## Records for the task
══════════

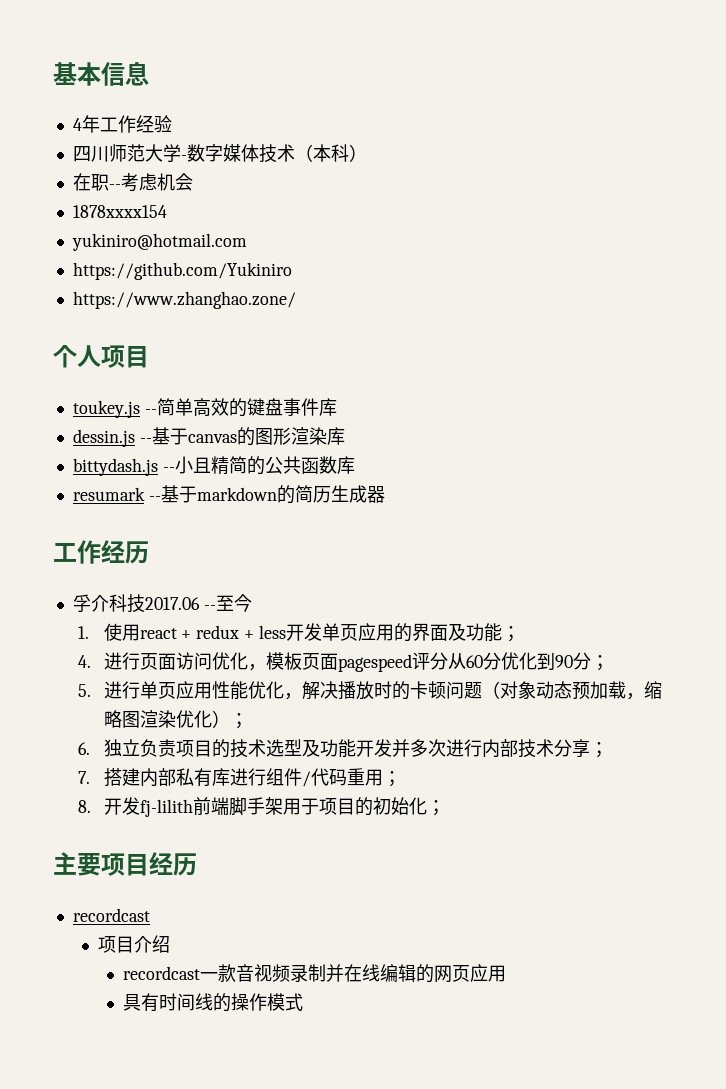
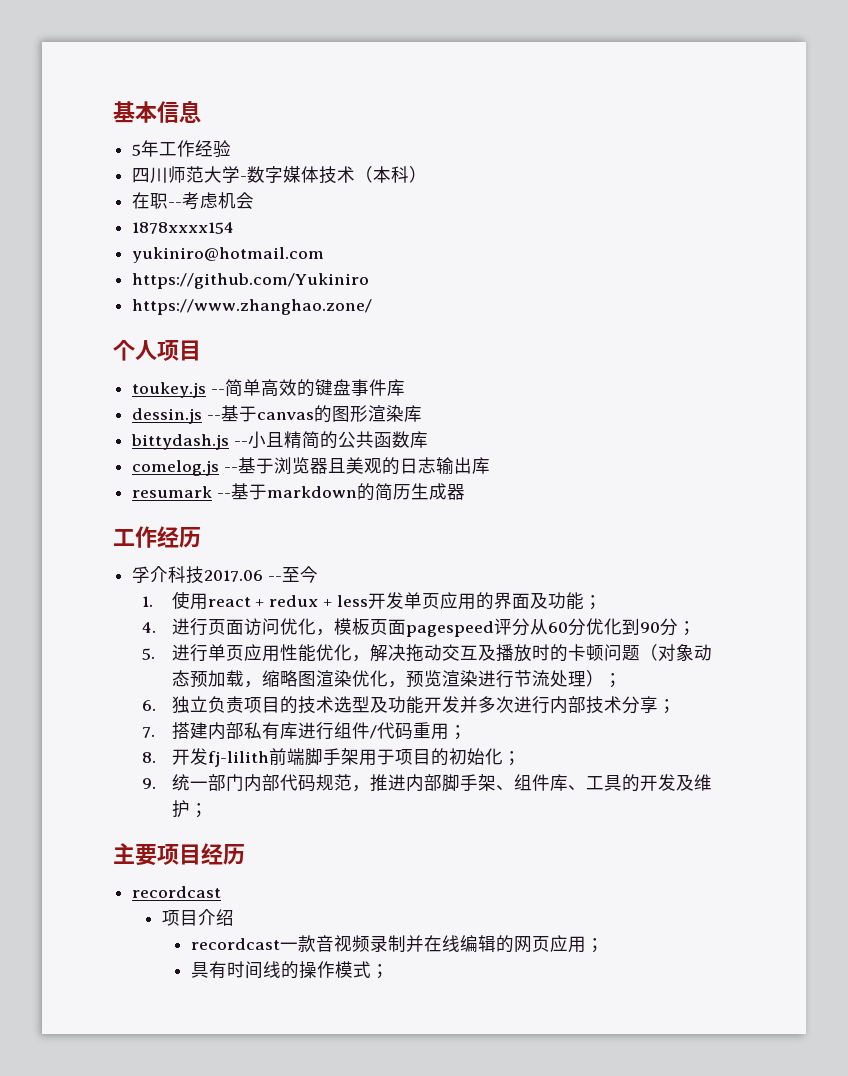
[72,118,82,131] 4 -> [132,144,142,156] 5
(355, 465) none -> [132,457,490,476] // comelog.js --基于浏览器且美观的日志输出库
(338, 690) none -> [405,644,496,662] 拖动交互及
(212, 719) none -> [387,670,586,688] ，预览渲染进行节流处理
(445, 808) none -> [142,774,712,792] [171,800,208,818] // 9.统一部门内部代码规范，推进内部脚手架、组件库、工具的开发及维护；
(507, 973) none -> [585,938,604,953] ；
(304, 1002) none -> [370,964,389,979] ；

══════════

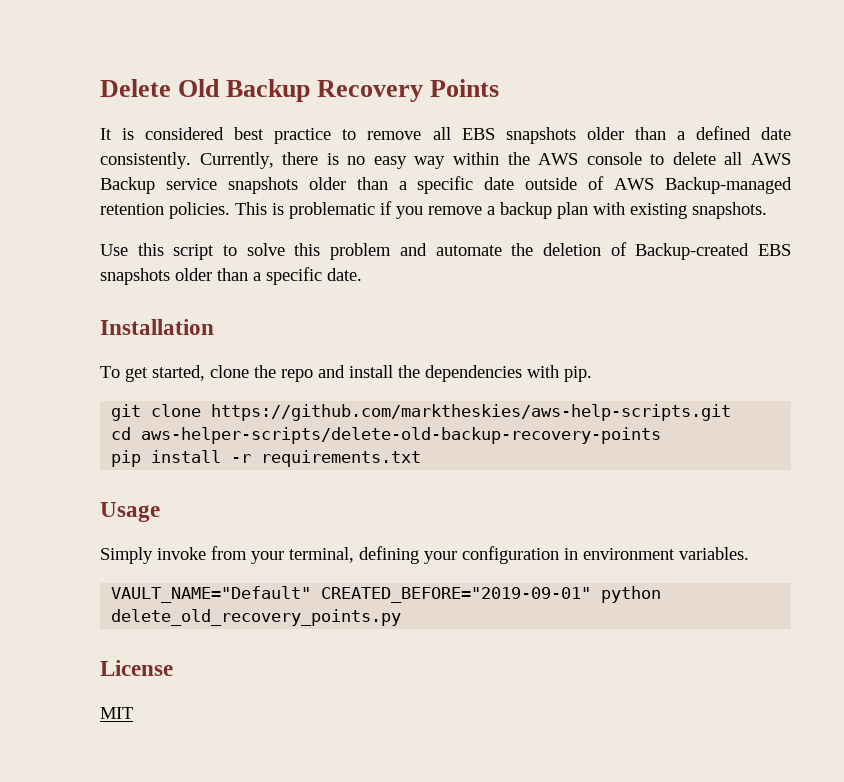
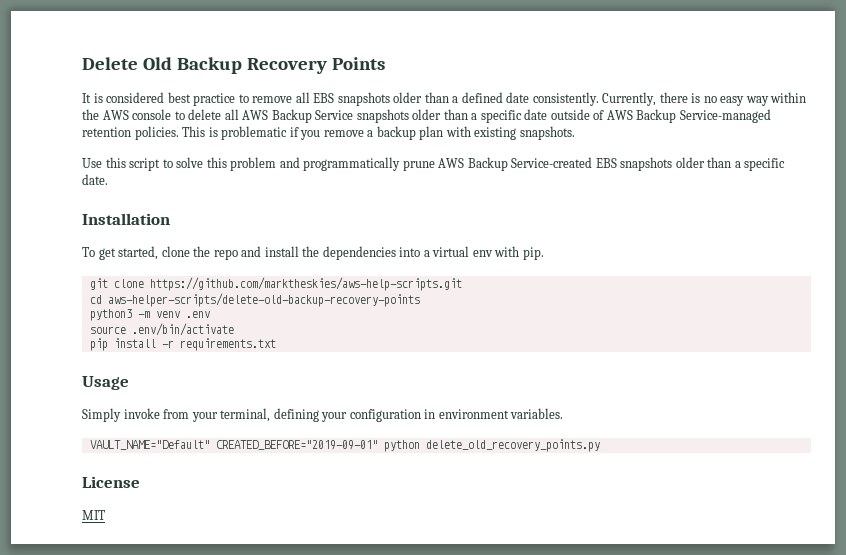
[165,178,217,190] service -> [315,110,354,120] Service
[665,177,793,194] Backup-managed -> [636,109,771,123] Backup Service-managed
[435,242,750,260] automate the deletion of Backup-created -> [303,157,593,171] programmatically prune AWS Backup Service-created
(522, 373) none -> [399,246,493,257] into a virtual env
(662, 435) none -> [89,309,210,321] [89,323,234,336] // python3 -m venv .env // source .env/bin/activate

══════════

## Your instructions
Using the records above, set down exactly the lines from the one with "(522, 373) none" through the one with "(662, 435) none", inclusive, and nothing more.

## Answer to the exercise
(522, 373) none -> [399,246,493,257] into a virtual env
(662, 435) none -> [89,309,210,321] [89,323,234,336] // python3 -m venv .env // source .env/bin/activate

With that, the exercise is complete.